» **What to produce**:
A verbatim copy of all the data is required, minus any images.

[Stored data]
'''
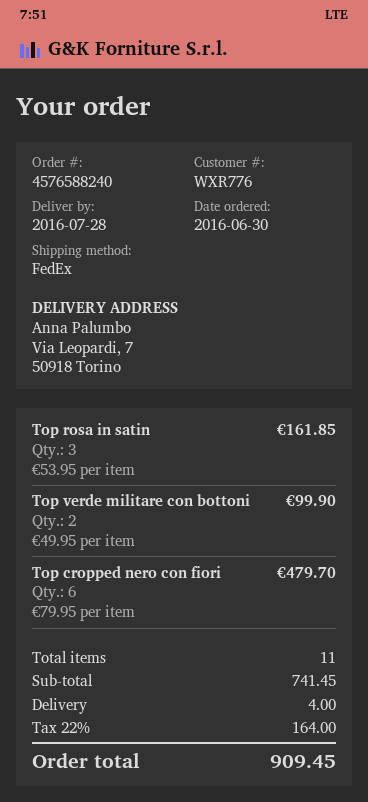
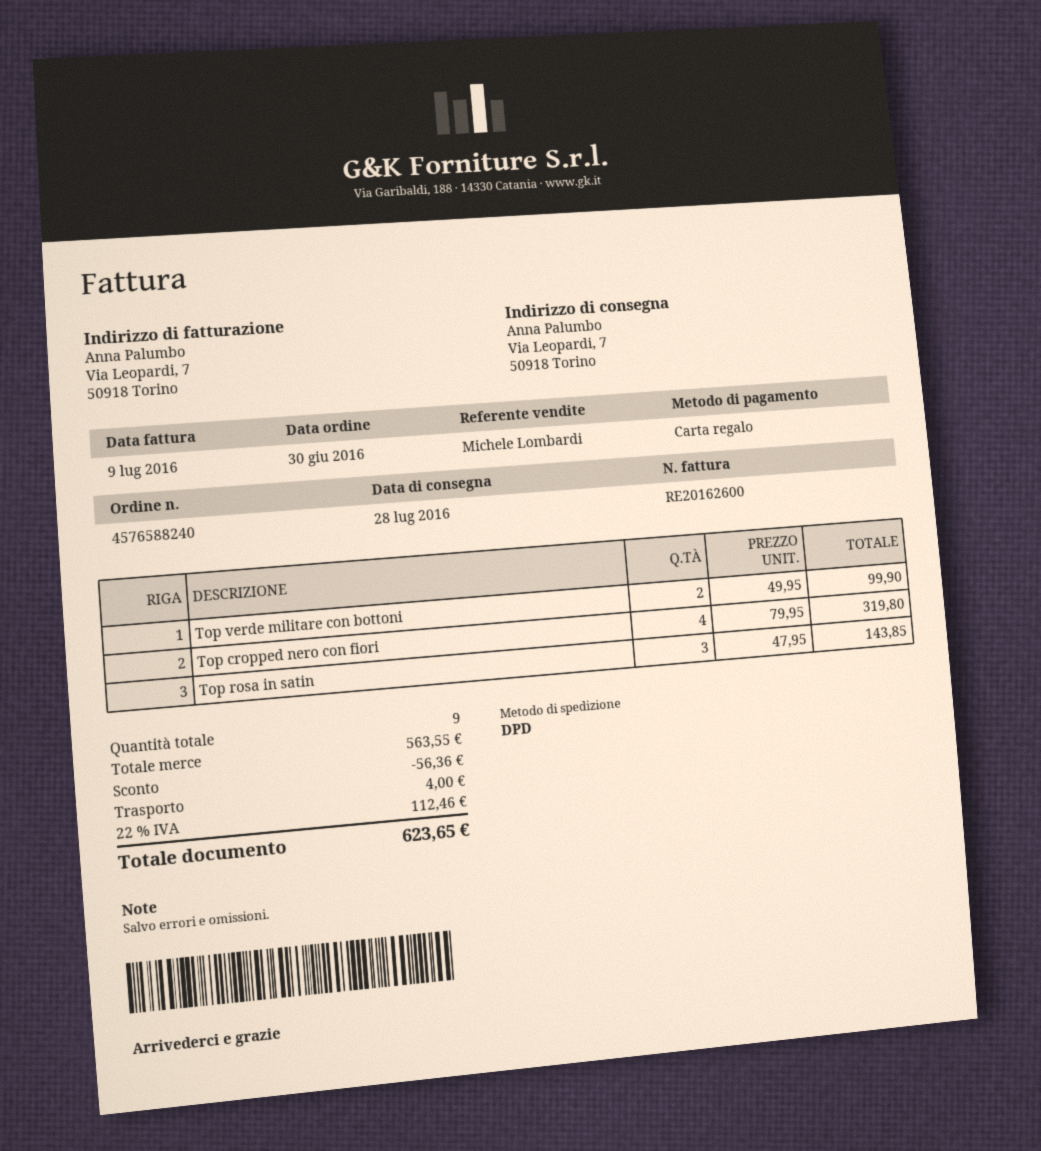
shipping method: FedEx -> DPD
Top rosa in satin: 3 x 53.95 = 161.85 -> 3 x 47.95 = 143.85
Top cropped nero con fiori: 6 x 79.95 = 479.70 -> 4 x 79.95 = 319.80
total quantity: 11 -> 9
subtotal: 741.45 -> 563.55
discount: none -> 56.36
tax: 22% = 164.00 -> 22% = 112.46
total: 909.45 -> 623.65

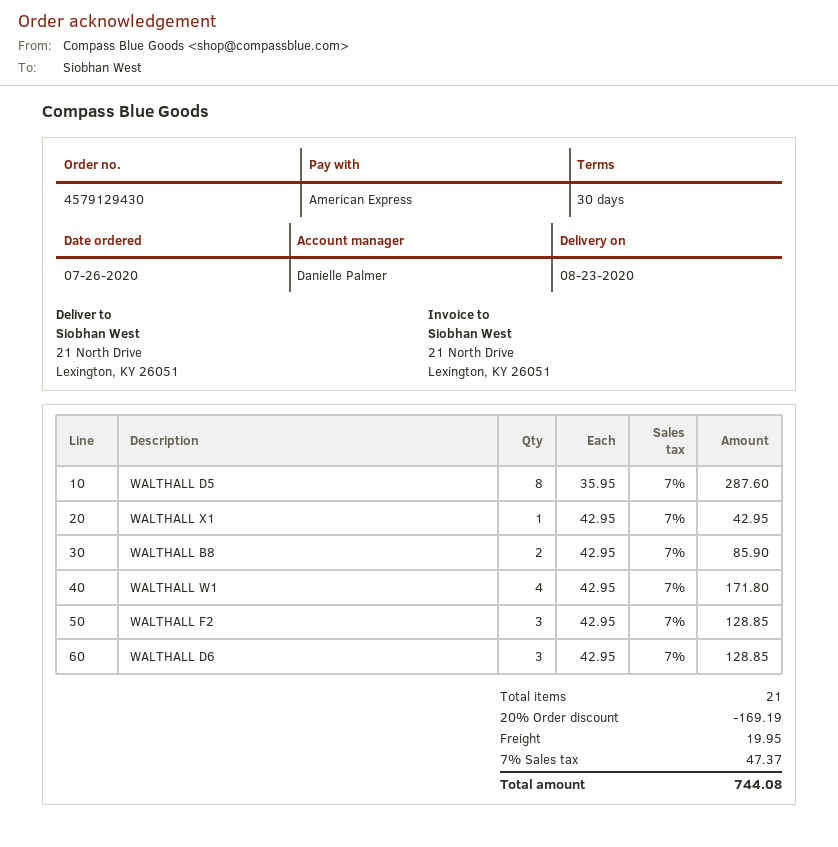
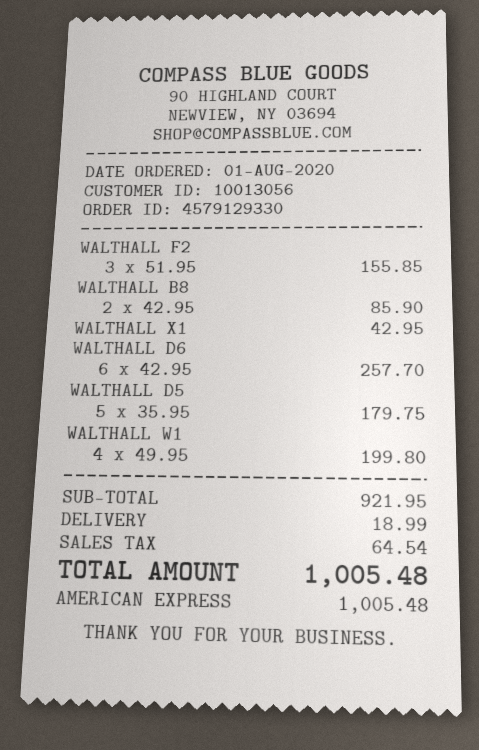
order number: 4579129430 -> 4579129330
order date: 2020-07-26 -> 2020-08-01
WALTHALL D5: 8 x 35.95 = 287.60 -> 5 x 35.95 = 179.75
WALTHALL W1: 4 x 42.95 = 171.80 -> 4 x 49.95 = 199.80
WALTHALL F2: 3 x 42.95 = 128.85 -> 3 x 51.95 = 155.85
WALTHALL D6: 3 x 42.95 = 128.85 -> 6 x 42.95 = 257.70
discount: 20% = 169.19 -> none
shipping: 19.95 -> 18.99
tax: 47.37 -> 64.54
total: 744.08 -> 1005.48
'''
» **Output for this task**:
shipping method: FedEx -> DPD
Top rosa in satin: 3 x 53.95 = 161.85 -> 3 x 47.95 = 143.85
Top cropped nero con fiori: 6 x 79.95 = 479.70 -> 4 x 79.95 = 319.80
total quantity: 11 -> 9
subtotal: 741.45 -> 563.55
discount: none -> 56.36
tax: 22% = 164.00 -> 22% = 112.46
total: 909.45 -> 623.65

order number: 4579129430 -> 4579129330
order date: 2020-07-26 -> 2020-08-01
WALTHALL D5: 8 x 35.95 = 287.60 -> 5 x 35.95 = 179.75
WALTHALL W1: 4 x 42.95 = 171.80 -> 4 x 49.95 = 199.80
WALTHALL F2: 3 x 42.95 = 128.85 -> 3 x 51.95 = 155.85
WALTHALL D6: 3 x 42.95 = 128.85 -> 6 x 42.95 = 257.70
discount: 20% = 169.19 -> none
shipping: 19.95 -> 18.99
tax: 47.37 -> 64.54
total: 744.08 -> 1005.48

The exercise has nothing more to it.